Шрифт:
Интервал:
Закладка:
О таком рецензенте нельзя было и мечтать. Впрочем, что такое «нельзя» и что такое «было»? В миг (годы тому назад, но для тебя это – по-прежнему дымящееся, неостывшее «сегодня»!), когда Альдо и его товарищи выволокли из дипломатического «Мерседеса» со звездно-полосатыми флажками трясущегося, смертельно бледного господина посла и втолкнули его потное тело в свой грузовой фургончик, когда взверещали скаты фургончика, рванувшего с места, ты явственно ощутил, что отныне не знаешь слова «нельзя», и не сможешь объяснить его смысла. Теперь ты знаешь одно: он тысячу раз прав, оставив завет: «Мое поражение не означает, что нельзя было победить». И разве Че не доказал, что «был» – еще одно слово, имеющее значение, но лишенное смысла?

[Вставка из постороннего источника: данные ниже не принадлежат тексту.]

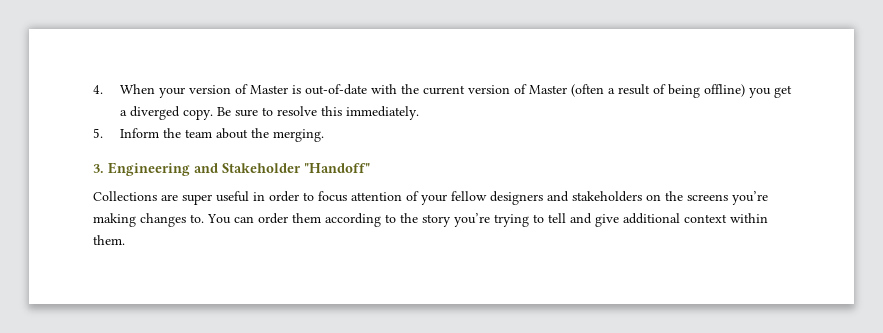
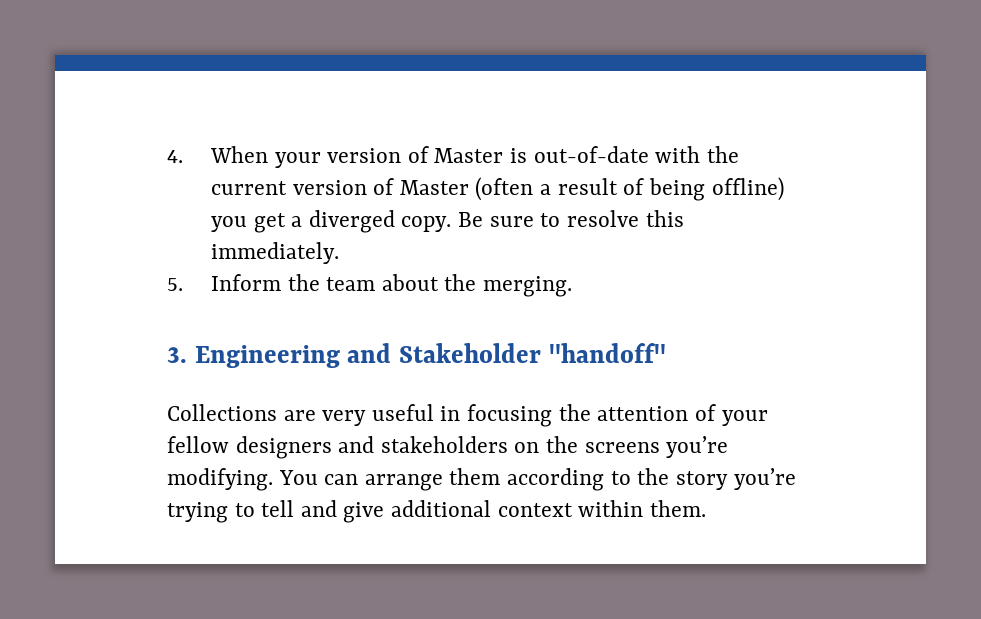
[304,163,370,173] "Handoff" -> [548,343,666,363] "handoff"
[182,194,212,205] super -> [322,410,367,426] very
[269,191,347,202] order to focus -> [467,404,591,427] focusing the
[93,213,204,227] making changes to. -> [167,468,273,491] modifying.
[258,213,288,224] order -> [364,474,443,491] arrange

Прошло уже семь лет с похищения Элбрика. От того безрассудного вечера тебя отделяет невозвратная прорва лет и пространство бездонной Атлантики… Но вот ты стоишь, держась за поручень парижского метро, и с шумом несущегося по тоннелю поезда в открытую форточку вагона врываются шампанские брызги адреналина, неистовый шепот товарищей и жалобные, просящие стоны мертвенно бледного гринго, именем Иисуса заклинающего о пощаде. И что такое тогда это «было», как не фикция, пшик, придуманный теми, кто так никогда и не узнает солоноватый привкус того, что именуется осуществлением?
«До встречи, Герман Рохо»… Привкус красной оливы, черт побери. Плод, который не по зубам кабинетным глупцам… Уж не себя ли, университетскую крысу, ты имеешь в виду, деревянный шалунишка Альдо? «Verde Olivo»… Каким изумрудным огнем полыхнул её взгляд, когда её алые полные губы произнесли пароль. Вот какие оливки тебе предстоит вкусить. Тогда и посмотрим, на что ты способен. Потому что, если «нельзя» и «было» не для тебя, это означает, что твоё – «можно» и «здесь и сейчас».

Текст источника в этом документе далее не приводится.